After weeks of negotiation with the Obama campaign, former Clinton campaign officials said they wanted Clinton's name to be in nomination. Obama personally had let his staff know that was fine with him.
"I happen to believe that we will come out stronger if people feel that their voices were heard and their views were respected. I think that is a very big part of how we actually come out unified," Clinton, D-N.Y., said at a California fundraiser last month, in a video clip captured by an attendee and posted on YouTube.
A number of high-profile Democrats had publicly pushed for a so-called Obama-Clinton "dream ticket".
"If you really want a winning ticket, this is it," Sen. Diane Feinstein, D-Calif., said in a June interview on "This Week with George Stephanopoulos". "I've looked at every other possible candidate. No one brings to a ticket what Hillary brings -- 18 million people committed to where she's going."

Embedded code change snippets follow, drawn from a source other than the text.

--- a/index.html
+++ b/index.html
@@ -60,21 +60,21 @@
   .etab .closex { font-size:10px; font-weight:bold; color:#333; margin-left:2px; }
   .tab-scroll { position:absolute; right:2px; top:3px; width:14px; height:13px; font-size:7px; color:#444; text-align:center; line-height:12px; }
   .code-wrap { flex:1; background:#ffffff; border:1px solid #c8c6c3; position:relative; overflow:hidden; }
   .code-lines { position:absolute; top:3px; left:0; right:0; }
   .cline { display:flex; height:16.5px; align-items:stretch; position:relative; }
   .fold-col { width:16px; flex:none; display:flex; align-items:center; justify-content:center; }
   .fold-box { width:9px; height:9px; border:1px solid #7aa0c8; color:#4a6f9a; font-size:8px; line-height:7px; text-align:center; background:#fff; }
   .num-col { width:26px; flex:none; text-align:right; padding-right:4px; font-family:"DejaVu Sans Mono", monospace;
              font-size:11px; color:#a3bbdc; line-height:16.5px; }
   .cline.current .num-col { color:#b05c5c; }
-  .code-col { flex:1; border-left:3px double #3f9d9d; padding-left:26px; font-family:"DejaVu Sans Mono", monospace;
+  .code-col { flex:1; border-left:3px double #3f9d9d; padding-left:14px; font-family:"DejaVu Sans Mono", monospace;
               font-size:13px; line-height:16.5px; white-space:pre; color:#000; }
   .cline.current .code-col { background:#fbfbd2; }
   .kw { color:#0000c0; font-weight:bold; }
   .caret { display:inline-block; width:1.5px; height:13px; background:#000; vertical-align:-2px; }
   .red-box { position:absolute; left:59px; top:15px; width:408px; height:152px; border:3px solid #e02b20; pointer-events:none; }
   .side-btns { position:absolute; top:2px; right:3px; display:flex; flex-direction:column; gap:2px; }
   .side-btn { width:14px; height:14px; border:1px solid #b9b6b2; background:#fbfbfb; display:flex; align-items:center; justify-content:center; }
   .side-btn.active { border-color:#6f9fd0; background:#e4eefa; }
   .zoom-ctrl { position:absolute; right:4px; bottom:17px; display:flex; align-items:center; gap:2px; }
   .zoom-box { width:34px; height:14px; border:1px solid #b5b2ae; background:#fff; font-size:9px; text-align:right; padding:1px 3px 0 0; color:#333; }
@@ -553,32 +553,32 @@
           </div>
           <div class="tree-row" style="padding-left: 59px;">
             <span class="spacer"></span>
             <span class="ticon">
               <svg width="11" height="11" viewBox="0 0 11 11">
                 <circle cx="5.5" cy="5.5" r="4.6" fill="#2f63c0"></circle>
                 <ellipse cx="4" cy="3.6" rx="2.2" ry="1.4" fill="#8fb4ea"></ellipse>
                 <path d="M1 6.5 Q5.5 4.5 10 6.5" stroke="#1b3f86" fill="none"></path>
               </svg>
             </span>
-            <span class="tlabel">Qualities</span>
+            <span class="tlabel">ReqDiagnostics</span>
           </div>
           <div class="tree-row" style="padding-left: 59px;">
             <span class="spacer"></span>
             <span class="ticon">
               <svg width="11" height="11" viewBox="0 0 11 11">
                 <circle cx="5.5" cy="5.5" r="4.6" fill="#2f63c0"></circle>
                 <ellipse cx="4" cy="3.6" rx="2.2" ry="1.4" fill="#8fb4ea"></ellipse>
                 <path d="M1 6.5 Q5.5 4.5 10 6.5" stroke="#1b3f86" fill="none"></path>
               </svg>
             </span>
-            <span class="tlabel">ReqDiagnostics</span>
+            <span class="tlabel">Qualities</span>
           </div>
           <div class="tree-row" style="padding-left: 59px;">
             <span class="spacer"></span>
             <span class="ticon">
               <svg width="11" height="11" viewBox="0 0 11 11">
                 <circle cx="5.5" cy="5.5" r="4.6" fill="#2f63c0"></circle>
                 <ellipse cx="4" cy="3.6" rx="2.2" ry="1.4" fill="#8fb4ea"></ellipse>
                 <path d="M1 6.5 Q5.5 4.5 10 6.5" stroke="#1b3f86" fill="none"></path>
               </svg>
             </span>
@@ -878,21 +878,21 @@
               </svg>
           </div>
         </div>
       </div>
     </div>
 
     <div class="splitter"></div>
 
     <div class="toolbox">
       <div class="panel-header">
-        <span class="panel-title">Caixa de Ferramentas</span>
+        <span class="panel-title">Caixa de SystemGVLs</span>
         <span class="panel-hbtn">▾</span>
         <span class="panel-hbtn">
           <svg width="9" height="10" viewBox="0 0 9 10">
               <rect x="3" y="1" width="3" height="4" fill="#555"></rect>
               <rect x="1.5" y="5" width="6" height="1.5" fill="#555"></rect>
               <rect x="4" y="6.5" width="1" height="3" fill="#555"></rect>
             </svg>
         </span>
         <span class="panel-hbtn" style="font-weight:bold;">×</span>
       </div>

Feinstein and other Clinton allies argued the wide support she received during the primaries from white, blue-collar workers, women, Hispanics and older voters would boost Obama's chances in key battleground states.
"I think she has the qualifications to be president, and I think she would be very strong as a campaigner. So you're doing the two things that need to be done to be qualified," New Jersey Gov. Jon Corzine, a Democrat, said July 30 on MSNBC's "Morning Joe."

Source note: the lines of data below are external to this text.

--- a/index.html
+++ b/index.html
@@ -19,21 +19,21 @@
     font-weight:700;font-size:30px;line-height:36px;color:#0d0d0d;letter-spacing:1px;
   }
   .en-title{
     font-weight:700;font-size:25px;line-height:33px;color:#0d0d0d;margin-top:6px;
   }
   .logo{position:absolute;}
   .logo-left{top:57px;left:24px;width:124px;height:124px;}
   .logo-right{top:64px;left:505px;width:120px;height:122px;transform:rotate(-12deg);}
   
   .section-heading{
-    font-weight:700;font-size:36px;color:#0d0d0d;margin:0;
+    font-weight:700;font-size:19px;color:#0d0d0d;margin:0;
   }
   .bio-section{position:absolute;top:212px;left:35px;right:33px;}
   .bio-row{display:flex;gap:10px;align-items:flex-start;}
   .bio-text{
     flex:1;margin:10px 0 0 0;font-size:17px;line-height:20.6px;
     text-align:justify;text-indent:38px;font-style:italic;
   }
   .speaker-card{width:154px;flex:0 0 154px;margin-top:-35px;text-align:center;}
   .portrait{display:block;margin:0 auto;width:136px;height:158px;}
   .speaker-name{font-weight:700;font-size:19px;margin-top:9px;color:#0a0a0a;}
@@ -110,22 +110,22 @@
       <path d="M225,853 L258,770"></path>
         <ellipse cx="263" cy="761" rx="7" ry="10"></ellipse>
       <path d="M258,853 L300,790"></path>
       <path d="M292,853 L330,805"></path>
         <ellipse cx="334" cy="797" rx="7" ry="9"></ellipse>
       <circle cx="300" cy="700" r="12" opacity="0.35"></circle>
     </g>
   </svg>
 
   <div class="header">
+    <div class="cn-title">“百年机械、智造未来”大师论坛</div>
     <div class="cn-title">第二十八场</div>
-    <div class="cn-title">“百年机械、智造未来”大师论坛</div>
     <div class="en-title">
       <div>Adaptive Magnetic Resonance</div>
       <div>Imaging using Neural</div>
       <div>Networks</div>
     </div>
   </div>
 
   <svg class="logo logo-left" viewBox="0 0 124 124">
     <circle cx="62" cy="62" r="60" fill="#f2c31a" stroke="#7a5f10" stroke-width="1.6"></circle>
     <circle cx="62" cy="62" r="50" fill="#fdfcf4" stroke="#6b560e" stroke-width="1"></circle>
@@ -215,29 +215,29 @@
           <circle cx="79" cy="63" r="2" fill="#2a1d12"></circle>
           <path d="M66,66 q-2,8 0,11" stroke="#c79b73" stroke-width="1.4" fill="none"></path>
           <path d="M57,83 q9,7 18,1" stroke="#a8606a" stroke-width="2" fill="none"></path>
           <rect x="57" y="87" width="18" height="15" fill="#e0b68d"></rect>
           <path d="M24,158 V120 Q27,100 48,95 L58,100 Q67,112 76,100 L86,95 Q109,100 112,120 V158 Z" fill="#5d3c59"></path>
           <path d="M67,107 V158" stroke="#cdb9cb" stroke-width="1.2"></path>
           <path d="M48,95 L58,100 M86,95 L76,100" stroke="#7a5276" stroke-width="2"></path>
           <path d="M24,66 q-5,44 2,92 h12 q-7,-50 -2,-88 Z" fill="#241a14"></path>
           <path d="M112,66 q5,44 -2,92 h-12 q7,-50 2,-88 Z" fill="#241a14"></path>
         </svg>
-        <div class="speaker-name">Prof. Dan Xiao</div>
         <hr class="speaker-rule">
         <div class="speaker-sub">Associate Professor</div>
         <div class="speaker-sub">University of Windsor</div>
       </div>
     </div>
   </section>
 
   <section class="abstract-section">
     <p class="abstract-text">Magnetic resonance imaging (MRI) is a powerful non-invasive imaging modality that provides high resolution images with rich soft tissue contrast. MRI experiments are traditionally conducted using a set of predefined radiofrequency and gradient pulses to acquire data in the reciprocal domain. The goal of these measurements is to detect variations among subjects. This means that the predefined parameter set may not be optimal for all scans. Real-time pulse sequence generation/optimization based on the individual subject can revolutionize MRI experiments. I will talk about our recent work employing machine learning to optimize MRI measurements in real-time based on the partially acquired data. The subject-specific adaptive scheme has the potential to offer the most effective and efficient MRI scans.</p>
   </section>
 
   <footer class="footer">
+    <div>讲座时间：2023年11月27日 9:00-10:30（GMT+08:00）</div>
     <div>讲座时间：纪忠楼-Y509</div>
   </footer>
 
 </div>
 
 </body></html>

Other Clinton supporters had publicly suggested the former first lady would have been the nominee had news of former Sen. John Edwards' affair with Rielle Hunter broke during the Democratic primaries.

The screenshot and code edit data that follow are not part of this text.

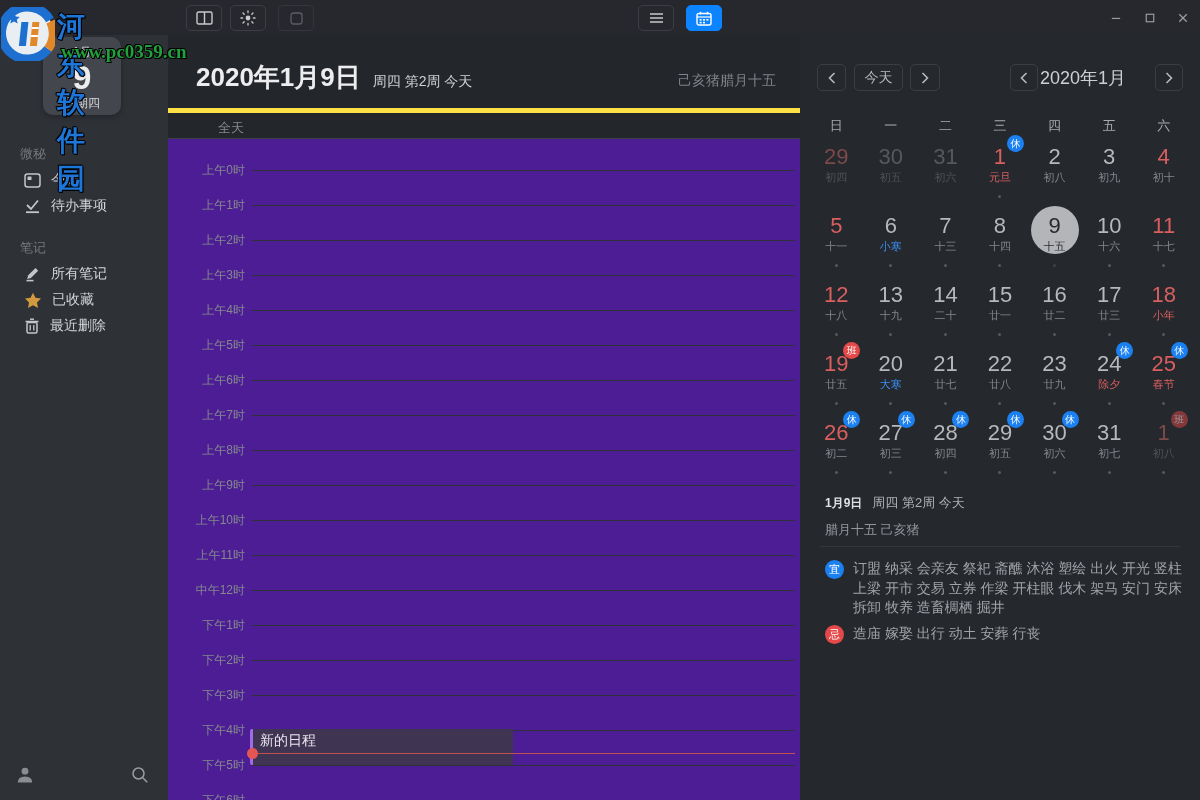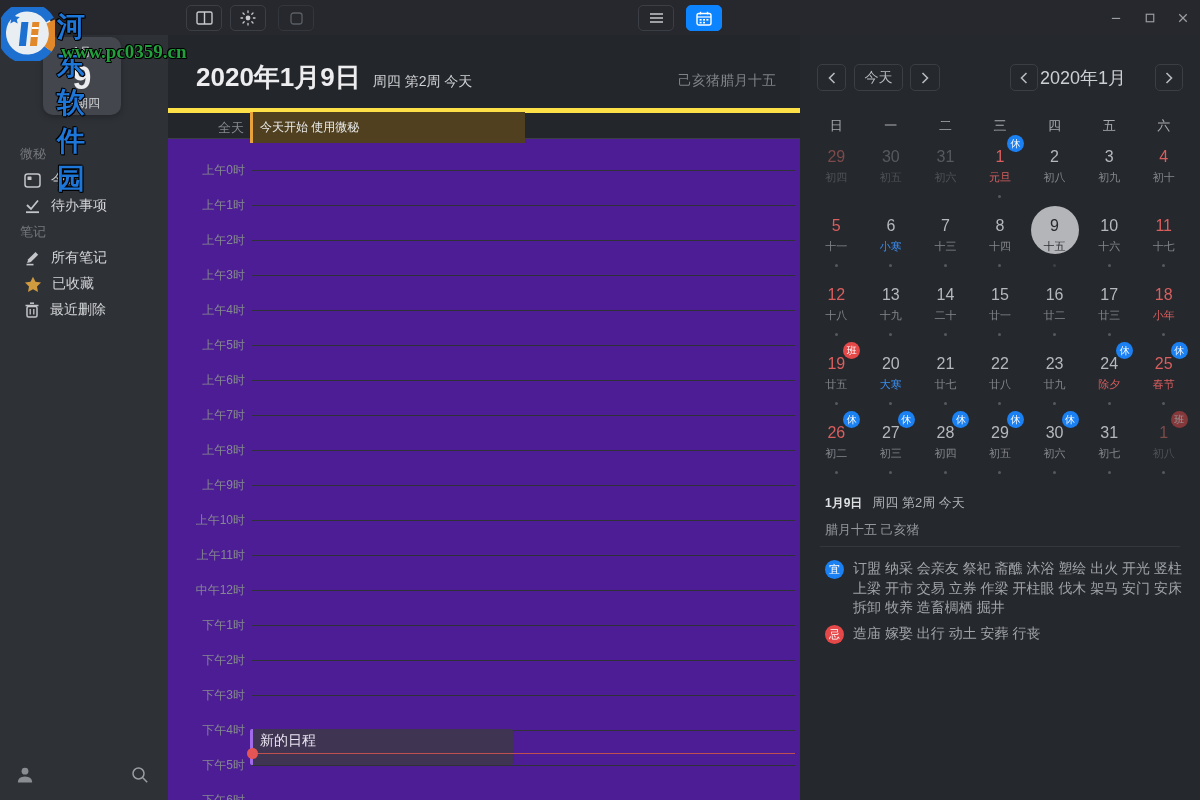--- a/index.html
+++ b/index.html
@@ -52,21 +52,21 @@
   
   .rightpanel{position:absolute;left:800px;top:35px;width:400px;height:765px;background:#25282d;}
   .navbtn{position:absolute;top:29px;height:27px;border:1px solid #3b3e43;border-radius:5px;background:transparent;
     color:#b7babd;font-size:13px;display:flex;align-items:center;justify-content:center;padding:0;cursor:pointer;}
   .month-label{position:absolute;top:31px;left:240px;width:115px;text-align:left;font-size:18px;color:#cdd0d3;}
   .weekdays{position:absolute;left:9px;top:82px;width:382px;display:grid;grid-template-columns:repeat(7,1fr);}
   .weekdays span{text-align:center;font-size:13px;color:#a7aaae;}
   .calgrid{position:absolute;left:9px;top:104px;width:382px;height:345px;display:grid;
     grid-template-columns:repeat(7,1fr);grid-auto-rows:69px;}
   .cell{position:relative;text-align:center;cursor:pointer;}
-  .cell .num{display:block;margin-top:5px;font-size:16px;line-height:26px;position:relative;z-index:1;}
+  .cell .num{display:block;margin-top:5px;font-size:22px;line-height:26px;position:relative;z-index:1;}
   .cell .lun{display:block;font-size:11px;line-height:13px;margin-top:1px;position:relative;z-index:1;}
   .cell .dot{display:inline-block;width:3px;height:3px;border-radius:50%;background:#56595e;margin-top:3px;position:relative;z-index:1;}
   .num.norm{color:#b5b8bc}.num.red{color:#d95f5f}.num.dim{color:#565a5f}.num.dimred{color:#7d4a4a}
   .lun.norm{color:#84878c}.lun.red{color:#d95f5f}.lun.blue{color:#3b8df0}.lun.dim{color:#4f5357}
   .badge{position:absolute;top:-4px;left:50%;margin-left:7px;width:17px;height:17px;border-radius:50%;
     font-size:10px;line-height:17px;color:#fff;z-index:2;}
   .badge.rest{background:#1b80f2}.badge.work{background:#e54848}.badge.dimb{opacity:.5}
   .sel-circle{position:absolute;left:50%;top:-2px;margin-left:-24px;width:48px;height:48px;border-radius:50%;background:#b3b5b8;z-index:0;}
   .cell.selected .num{color:#26282c}.cell.selected .lun{color:#2c2e32}.cell.selected .dot{background:#3f4145}
 
@@ -185,21 +185,21 @@
         </div>
         <div class="side-item">
           <span style="display: inline-flex;">
             <svg width="17" height="16" viewBox="0 0 17 16">
               <polyline points="3,7 7,11 14,2.5" fill="none" stroke="#c3c5c9" stroke-width="1.8"></polyline>
               <line x1="2" y1="14.2" x2="15" y2="14.2" stroke="#c3c5c9" stroke-width="1.8"></line>
             </svg>
           </span>
           <span class="lbl">待办事项</span>
         </div>
-        <div class="side-sec-title" style="margin-top: 4px;">笔记</div>
+        <div class="side-sec-title" style="margin-top: 20px;">笔记</div>
         <div class="side-item">
           <span style="display: inline-flex;">
             <svg width="17" height="16" viewBox="0 0 17 16">
               <path d="M4.2 9.3 L11.5 2 L14.2 4.7 L6.9 12 L3.2 13 z" fill="#c3c5c9"></path>
               <line x1="2.5" y1="14.6" x2="9.5" y2="14.6" stroke="#c3c5c9" stroke-width="1.6"></line>
             </svg>
           </span>
           <span class="lbl">所有笔记</span>
         </div>
         <div class="side-item">
@@ -239,23 +239,20 @@
 
   <main class="main">
     <div class="main-header">
       <div class="mh-line">
         <span class="mh-title">2020年1月9日</span><span class="mh-sub">周四 第2周 今天</span>
       </div>
       <span class="mh-lunar">己亥猪腊月十五</span>
     </div>
     <div class="allday">
       <span class="allday-label">全天</span>
-      <div class="allday-event">
-        <span>今天开始 使用微秘</span>
-      </div>
     </div>
     <div class="day-grid" id="day-grid">
       <div class="timed-event">
         <span>新的日程</span>
       </div>
       <div class="now-line"></div>
       <div class="now-dot"></div>
     <div class="hour-line" style="top: 31px;"></div>
         <div class="hour-label" style="top: 23px;">上午0时</div>
         <div class="hour-line" style="top: 66px;"></div>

"I believe we would have won Iowa, and Clinton today would therefore have been the nominee," former Clinton communications director Howard Wolfson told ABCNews.com.
"Our voters and Edwards' voters were the same people," Wolfson said the Clinton polls showed. "They were older, pro-union. Not all, but maybe two-thirds of them would have been for us and we would have barely beaten Obama."
A small minority of Clinton supporters are even refusing to vote for Obama, arguing Clinton won the Democratic primary's popular vote if Michigan and Florida votes were fully counted -- though Obama's name wasn't on the Michigan ballot and both primaries were held early against the will of the national Democratic Party.
"I really don't care who he chooses as vice president because I'm not going to vote for him regardless," Democrat Will Bower recently told ABCNews.com.
Bower is the co-founder of PUMA, which stands for Party Unity My A**, a Washington-based group urging Clinton to fight for the nomination all the way to the party's convention next week in Denver.
But other former Clinton backers argued the former first lady would have outshone Obama -- a no-no for any running mate or vice president.
"She is such a towering personality that she could have occupied a great deal of media real estate on her own, complicating Obama's challenge of communicating who he is directly to the public," said Chris Lehane, a Democratic strategist and former Vice President Al Gore's presidential campaign spokesperson in 2000.
Political analysts argue Obama needed to pick someone he could trust and get along with for the next four to eight years, should he win the White House.
Obama's relationship with Clinton was put under further scrutiny this month when leaked emails from Hillaryland revealed just how far some Clinton supporters were willing to go to push Obama out of the primaries.
In a strategy e-mail to Clinton and her top advisers, former Clinton strategist Mark Penn's wrote, "I cannot imagine America electing a president during a time of war who is not at his center fundamentally American in his thinking and in his values.
"Let's explicitly own 'American' in our programs, the speeches, and the values. He doesn't," Penn added. "His roots to basic American values and culture are at best limited."
Clinton did not heed Penn's advice.
There is also the matter of whether Clinton truly wanted the job.